ASSIGNMENT: Using the listing below, copy exactly the lines from the one containing "[102,288,125,297] data ->" to the one containing "pws, const std::string", both lines included, and no others.

DATA UNDER STUDY:

=======

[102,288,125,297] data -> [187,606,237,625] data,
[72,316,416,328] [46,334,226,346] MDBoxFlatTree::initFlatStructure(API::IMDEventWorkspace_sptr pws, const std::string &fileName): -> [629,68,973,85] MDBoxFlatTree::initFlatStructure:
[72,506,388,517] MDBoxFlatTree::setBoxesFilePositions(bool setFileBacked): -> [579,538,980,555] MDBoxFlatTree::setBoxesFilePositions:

=======

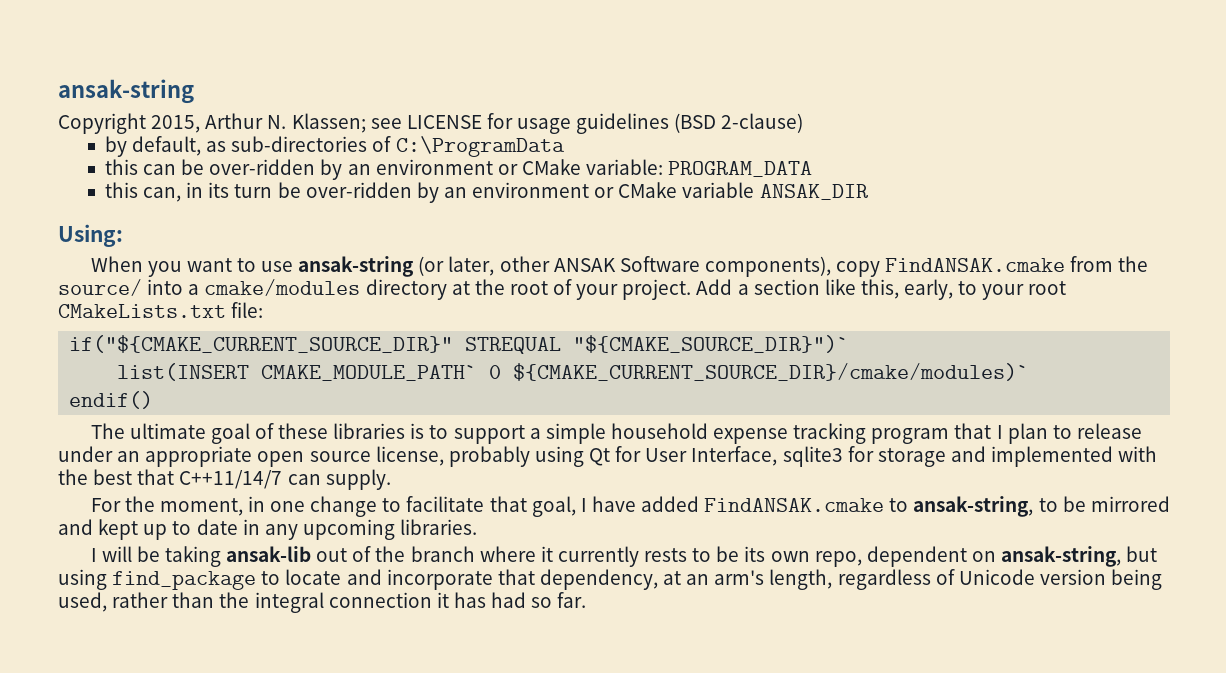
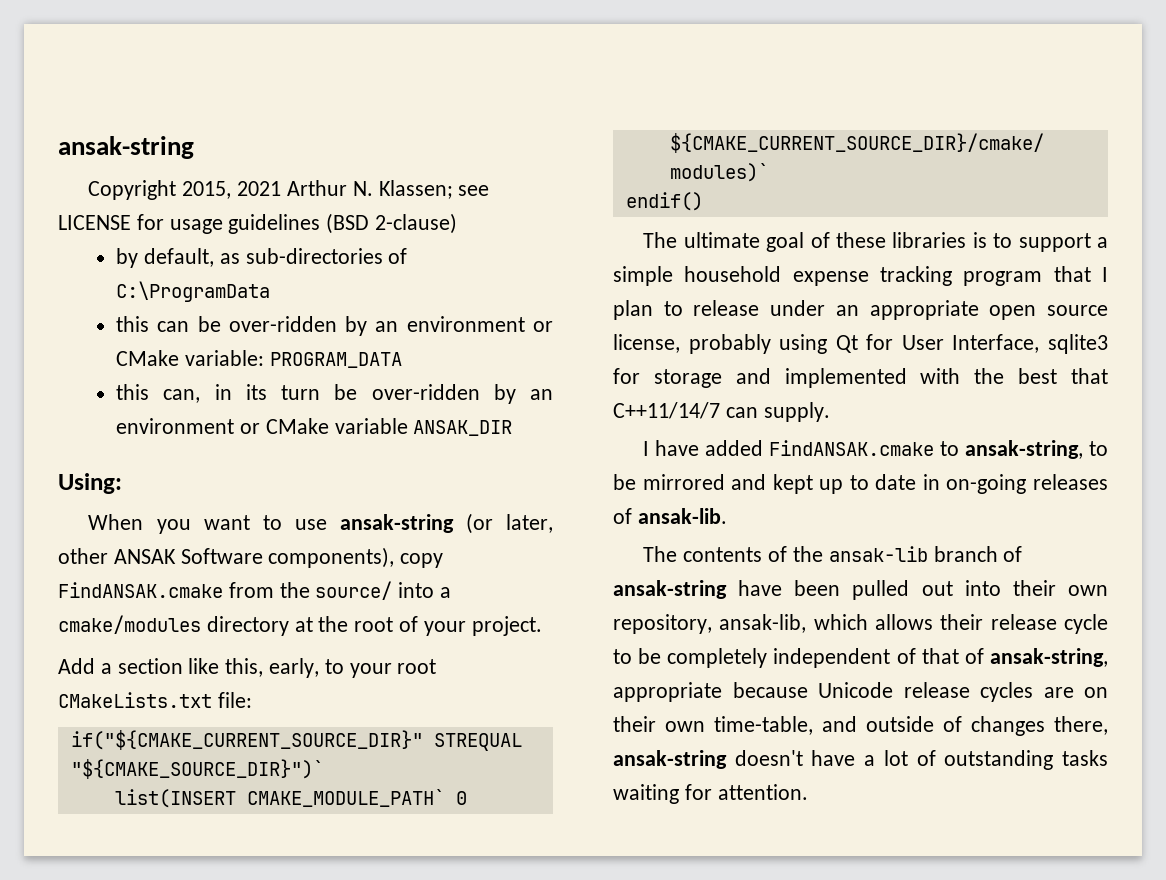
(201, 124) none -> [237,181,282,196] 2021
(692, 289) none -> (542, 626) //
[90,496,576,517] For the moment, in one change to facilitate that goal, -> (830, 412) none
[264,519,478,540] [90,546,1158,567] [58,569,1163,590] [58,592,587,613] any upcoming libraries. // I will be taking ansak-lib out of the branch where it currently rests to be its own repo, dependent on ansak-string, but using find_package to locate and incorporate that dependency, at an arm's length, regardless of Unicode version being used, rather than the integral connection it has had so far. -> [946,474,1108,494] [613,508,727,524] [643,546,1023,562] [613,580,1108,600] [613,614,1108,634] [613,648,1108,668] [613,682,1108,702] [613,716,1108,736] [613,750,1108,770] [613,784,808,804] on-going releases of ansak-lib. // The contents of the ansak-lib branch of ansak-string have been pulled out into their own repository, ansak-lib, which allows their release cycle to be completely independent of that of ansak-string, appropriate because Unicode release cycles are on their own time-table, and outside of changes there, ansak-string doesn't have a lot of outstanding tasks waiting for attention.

=======

EXPECTED ANSWER:
[102,288,125,297] data -> [187,606,237,625] data,
[72,316,416,328] [46,334,226,346] MDBoxFlatTree::initFlatStructure(API::IMDEventWorkspace_sptr pws, const std::string &fileName): -> [629,68,973,85] MDBoxFlatTree::initFlatStructure:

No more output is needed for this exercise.